### [ACTION ITEM]
Which lines run from the line containing "- More information about the chatbot API." through the end of the records below? Reproduce them exactly, and nothing else.

(Change detection outputs)
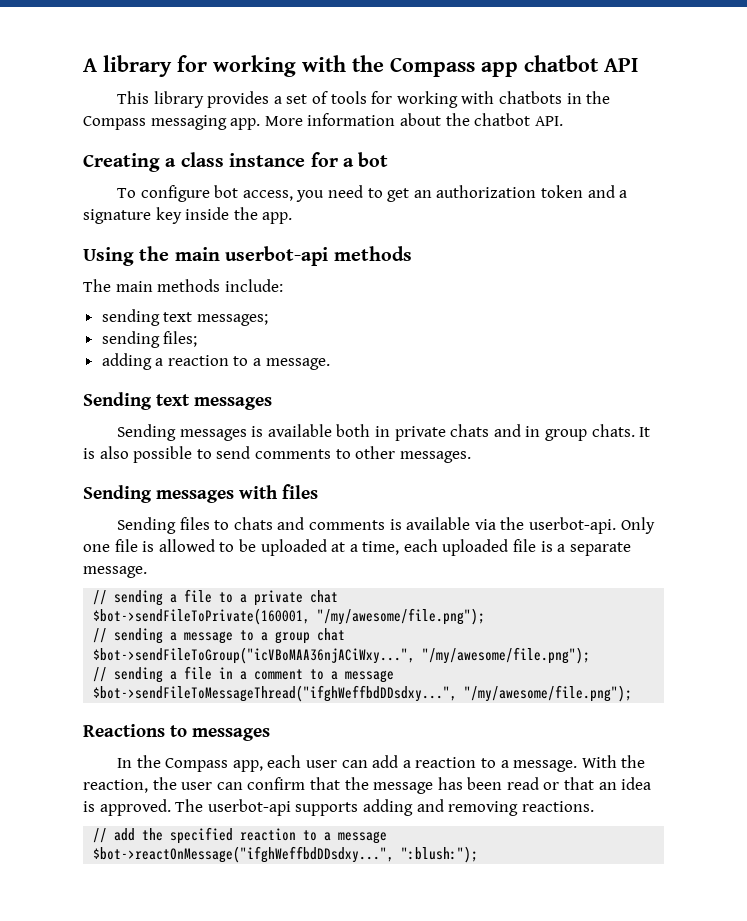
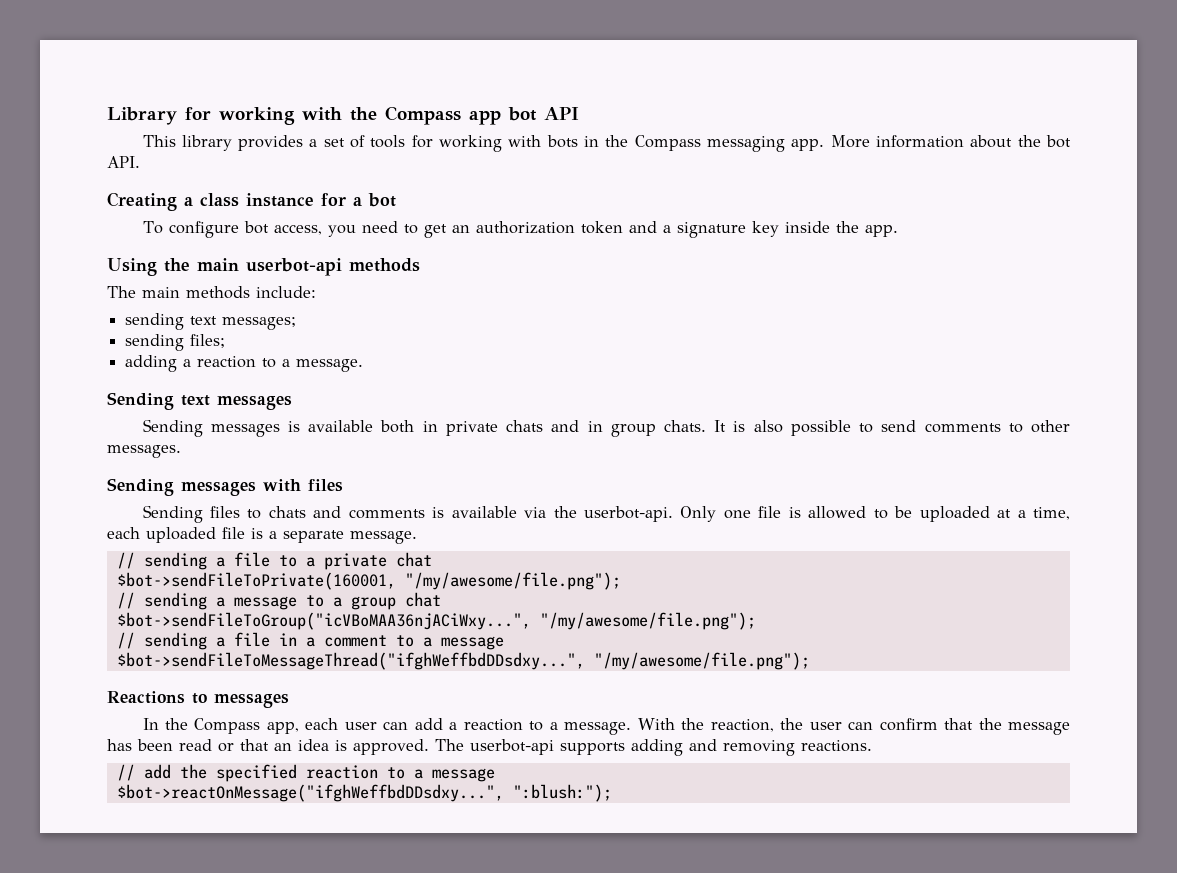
- A library for working with the Compass app chatbot API
+ Library for working with the Compass app bot API
- This library provides a set of tools for working with chatbots in the Compass messaging app.
+ This library provides a set of tools for working with bots in the Compass messaging app.
- More information about the chatbot API.
+ More information about the bot API.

### [RESPONSE BELOW]
- More information about the chatbot API.
+ More information about the bot API.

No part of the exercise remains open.